From: Ingo Molnar <mingo@kernel.org>
To: linux-kernel@vger.kernel.org, linux-mm@kvack.org
Cc: Peter Zijlstra <a.p.zijlstra@chello.nl>, Paul Turner <pjt@google.com>,
        Lee Schermerhorn <Lee.Schermerhorn@hp.com>,
        Christoph Lameter <cl@linux.com>, Rik van Riel <riel@redhat.com>,
        Mel Gorman <mgorman@suse.de>,
        Andrew Morton <akpm@linux-foundation.org>,
        Andrea Arcangeli <aarcange@redhat.com>,
        Linus Torvalds <torvalds@linux-foundation.org>,
        Thomas Gleixner <tglx@linutronix.de>,
        Johannes Weiner <hannes@cmpxchg.org>, Hugh Dickins <hughd@google.com>
Subject: [PATCH 00/33] Latest numa/core release, v17
Date: Thu, 22 Nov 2012 23:49:21 +0100
Message-Id: <1353624594-1118-1-git-send-email-mingo@kernel.org>
Sender: linux-kernel-owner@vger.kernel.org
Content-Length: 8246
Lines: 189

This release mainly addresses one of the regressions Linus
(rightfully) complained about: the "4x JVM" SPECjbb run.

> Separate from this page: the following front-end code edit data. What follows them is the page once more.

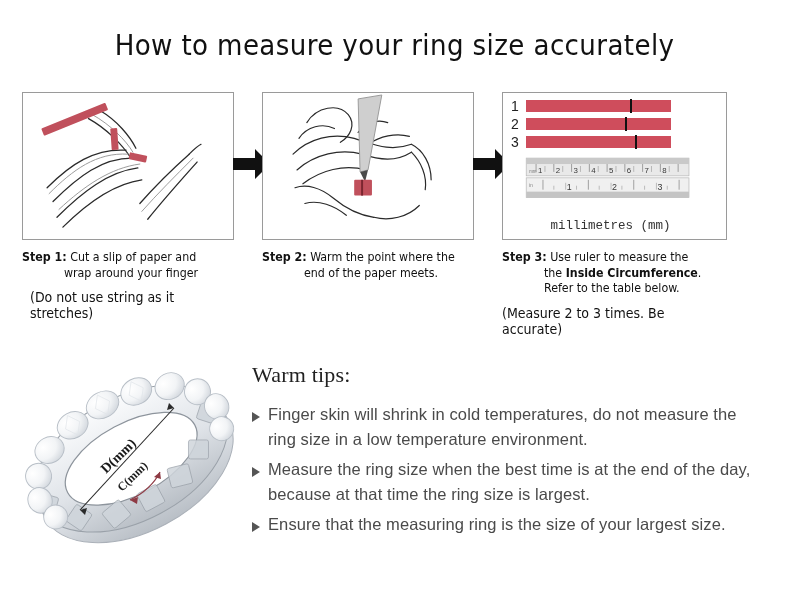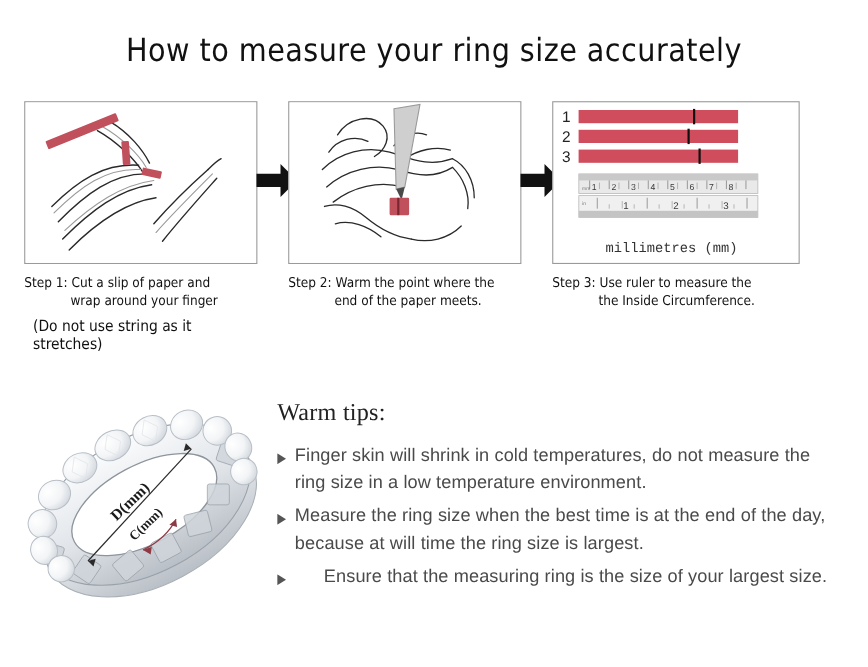--- a/index.html
+++ b/index.html
@@ -52,7 +52,7 @@
     color:#111;
     font-family:"DejaVu Sans Condensed","Liberation Sans",sans-serif;
   }
-  .caption b{font-weight:400;margin-top:21px;}
+  .caption b{font-weight:700;margin-top:21px;}
   .cap-l2{display:block;padding-left:42px;}
   .cap-l2b{display:block;padding-left:42px;}
   .note{

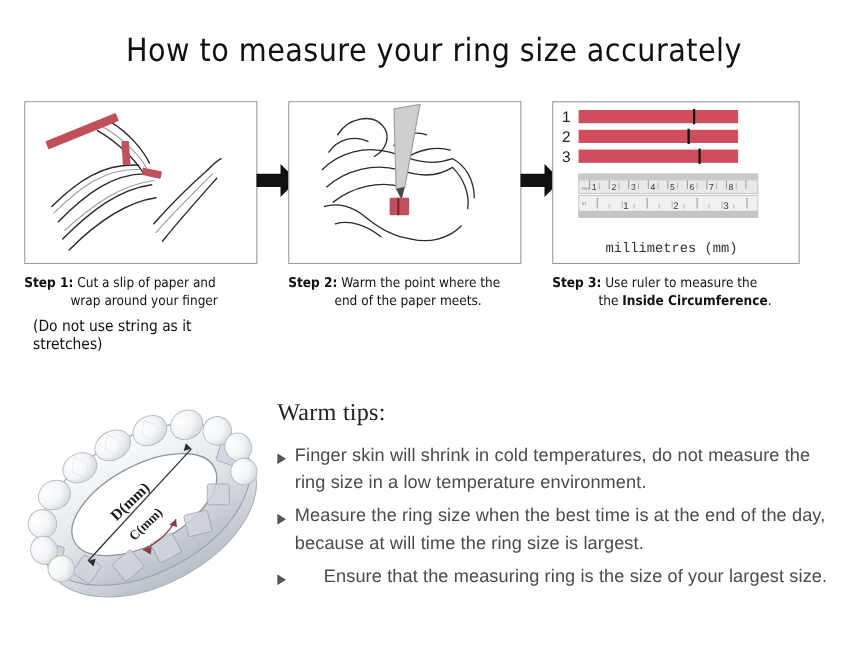--- a/index.html
+++ b/index.html
@@ -297,6 +297,7 @@
         <b>Step 3:</b>
         <span>Use ruler to measure the</span>
         <span class="cap-l2"><span>the </span><b>Inside Circumference</b><span>.</span></span>
+        <span class="cap-l2b">Refer to the table below.</span>
       </div>
     </div>
   </div>

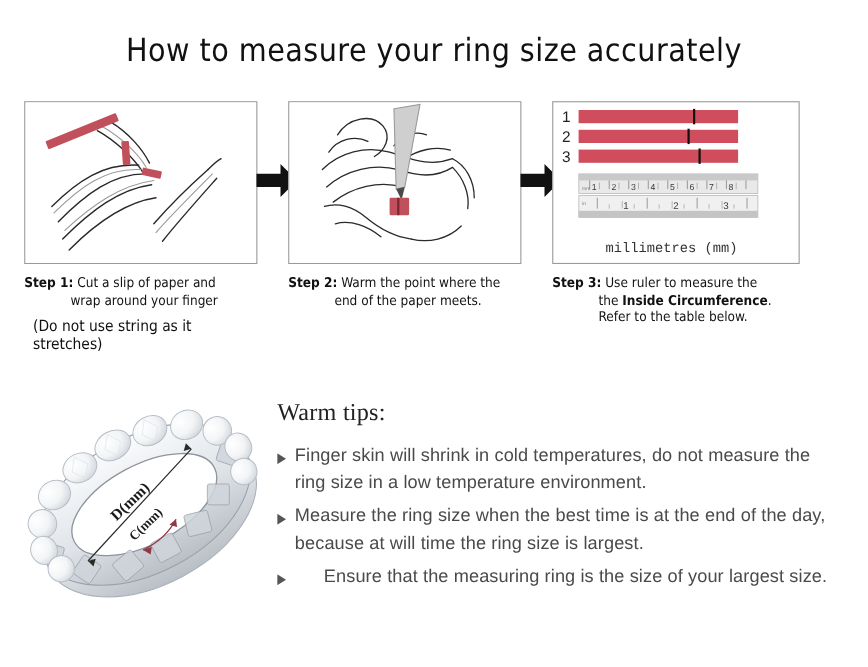--- a/index.html
+++ b/index.html
@@ -299,6 +299,7 @@
         <span class="cap-l2"><span>the </span><b>Inside Circumference</b><span>.</span></span>
         <span class="cap-l2b">Refer to the table below.</span>
       </div>
+      <div class="note">(Measure 2 to 3 times. Be accurate)</div>
     </div>
   </div>
 

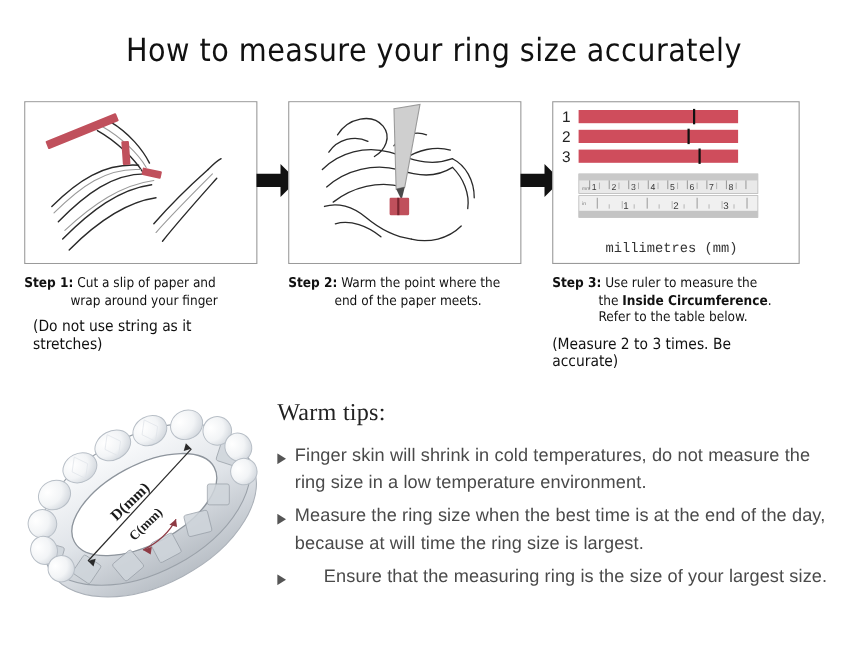--- a/index.html
+++ b/index.html
@@ -96,7 +96,6 @@
   .tip{
     display:flex;align-items:flex-start;
     margin-bottom:5px;
-    justify-content:space-between;
   }
   .tipbullet{
     flex:0 0 auto;width:16px;padding-top:5px;color:#555;

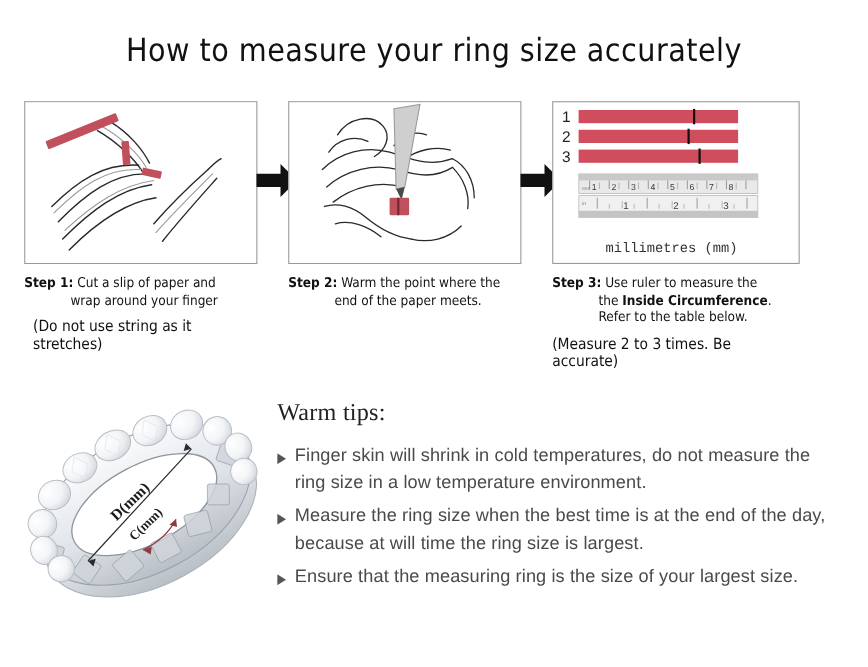--- a/index.html
+++ b/index.html
@@ -385,7 +385,7 @@
             <path d="M0 0 L8 5 L0 10 Z" fill="#555"></path>
           </svg>
       </span>
-      <span class="tiptext">Measure the ring size when the best time is at the end of the day, because at will time the ring size is largest.</span>
+      <span class="tiptext">Measure the ring size when the best time is at the end of the day, because at that time the ring size is largest.</span>
     </div>
 
     <div class="tip">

[ Note to testers: if possible please still run with
  CONFIG_TRANSPARENT_HUGEPAGES=y enabled, to avoid the
  !THP regression that is still not fully fixed.
  It will be fixed next. ]

The new 4x JVM results on a 4-node, 32-CPU, 64 GB RAM system,
(240 seconds run, 8 warehouses per 4 JVM instances):

     spec1.txt:           throughput =     177460.44 SPECjbb2005 bops
     spec2.txt:           throughput =     176175.08 SPECjbb2005 bops
     spec3.txt:           throughput =     175053.91 SPECjbb2005 bops
     spec4.txt:           throughput =     171383.52 SPECjbb2005 bops
    
Which is close to (but not yet completely matching) the hard binding
performance figures.
 
Mainline has the following 4x JVM performance:
    
     spec1.txt:           throughput =     157839.25 SPECjbb2005 bops
     spec2.txt:           throughput =     156969.15 SPECjbb2005 bops
     spec3.txt:           throughput =     157571.59 SPECjbb2005 bops
     spec4.txt:           throughput =     157873.86 SPECjbb2005 bops

This result is achieved through the following patches:

  sched: Introduce staged average NUMA faults
  sched: Track groups of shared tasks
  sched: Use the best-buddy 'ideal cpu' in balancing decisions
  sched, mm, mempolicy: Add per task mempolicy
  sched: Average the fault stats longer
  sched: Use the ideal CPU to drive active balancing
  sched: Add hysteresis to p->numa_shared
  sched: Track shared task's node groups and interleave their memory allocations

These patches make increasing use of the shared/private access
pattern distinction between tasks.

Automatic, task group accurate interleaving of memory is the
most important new placement optimization feature in -v17.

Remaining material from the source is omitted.